Hello... I don't know why I'm actually posting, because it makes me scared enough, but I guess I just felt guilty for lurking. I'm due on october 3rd after having a slightly traumatic loss of my last pregnancy at 12 weeks in september last year.
I've been told this time it is a perfect little boy, but I just don't trust anyone anymore. It's a long story and I have a lot of mental "problems". So I have been scared and depressed for the last few months. My 7 y/o daughter was also supposedly a perfect pregnancy and then at 3 months she lost an eye to retinoblastoma from a deletion in a gene which was missed. She also has autism. I don't know what happened to my second baby as they didn't even believe I had lost it for 2 weeks, I finally ended up in the hospital, hemorrhaging and was left to have my baby in the hospital toilets alone. (sorry if it's TMI)
Anyways, this little guy was unplanned, I didn't even notice till I was 12 weeks and at that point I just cried.
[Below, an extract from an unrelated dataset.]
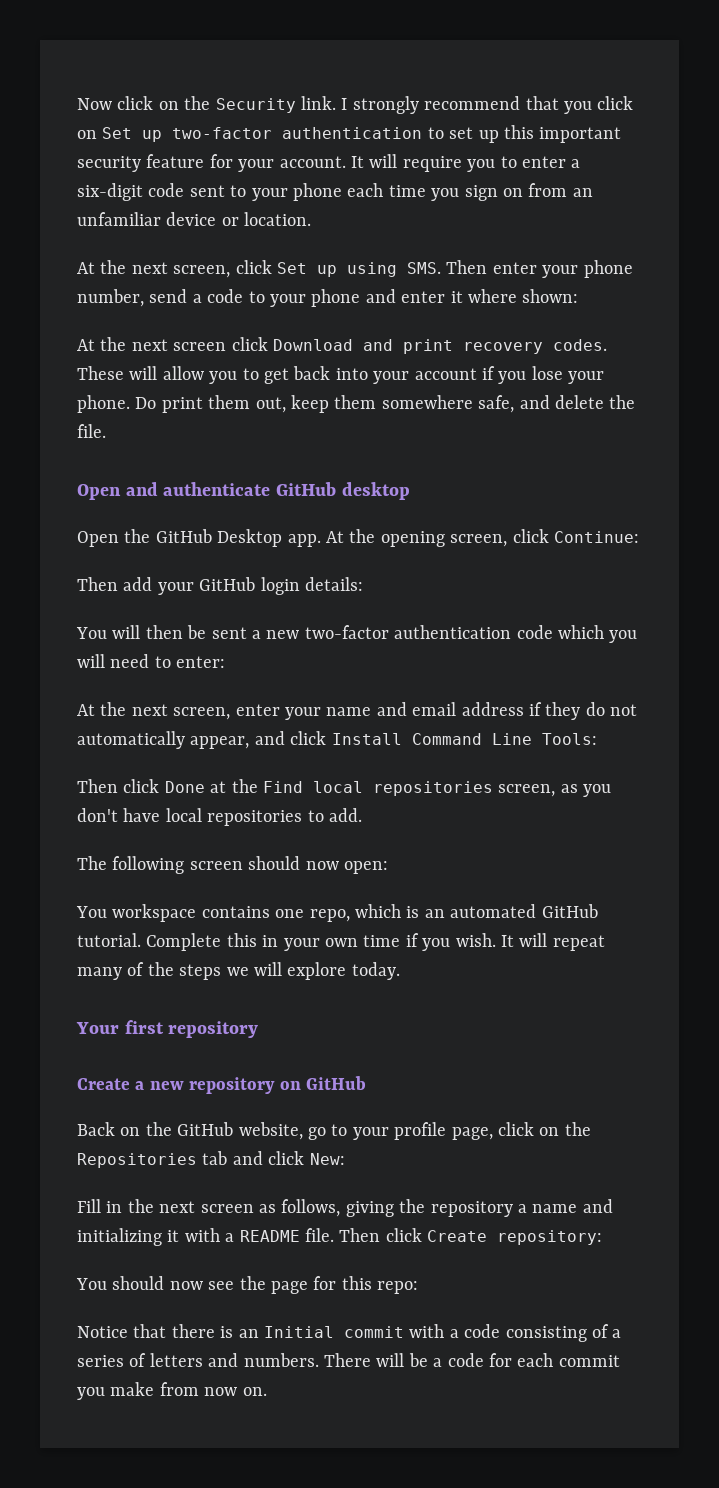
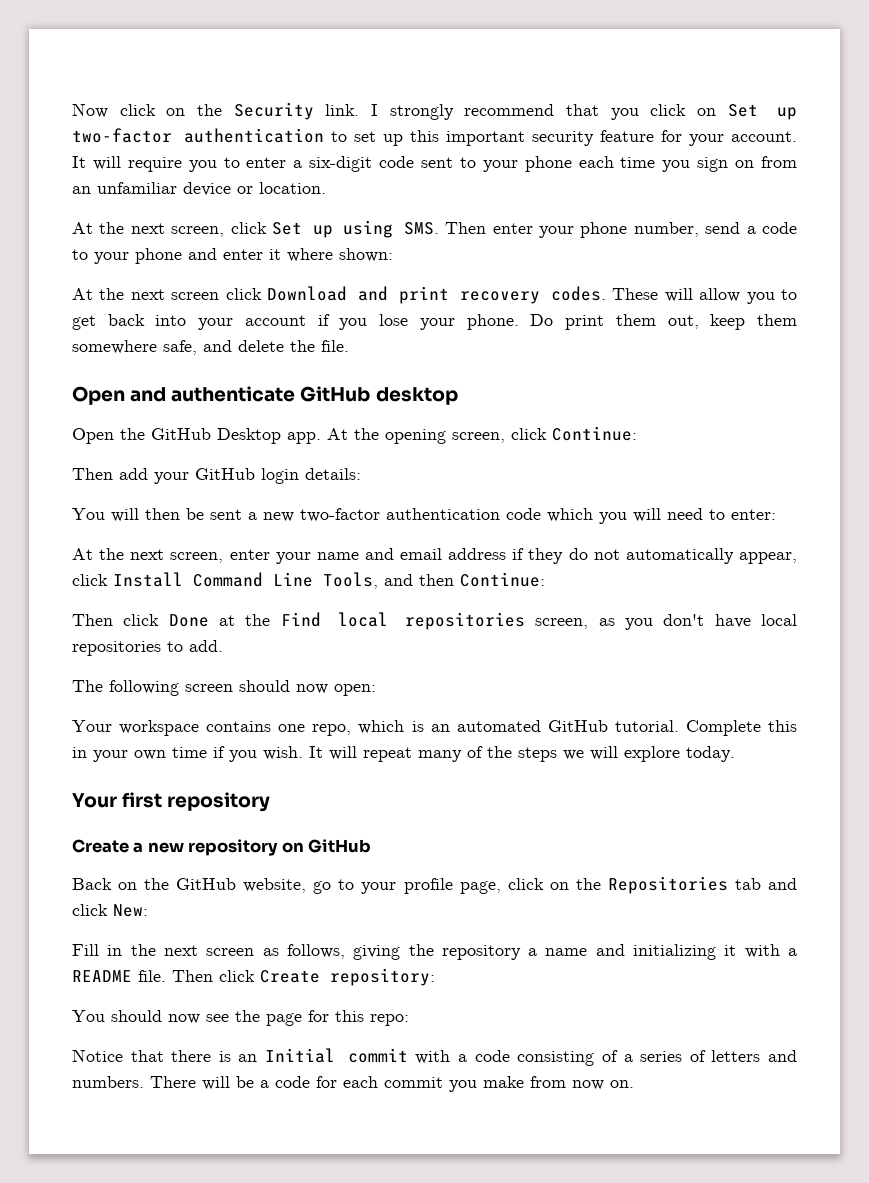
[254,731,285,745] and -> (797, 558) none
[541,733,597,745] Tools: -> [323,572,545,589] Tools, and then Continue:
[76,906,107,918] You -> [72,720,112,732] Your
I know all or a lot of you have been trying hard to get pregnant, and you're all braver than I am, I don't expect any kind of sympathy only to say that I almost expect my PPD and psychosis to come back with a vengeance, and I'm terrified I'll get as little help as last time, when I was actually bullied by my health visitor till I broke down and screamed her out of my house....
wow, sorry, I can't believe I wrote all this down.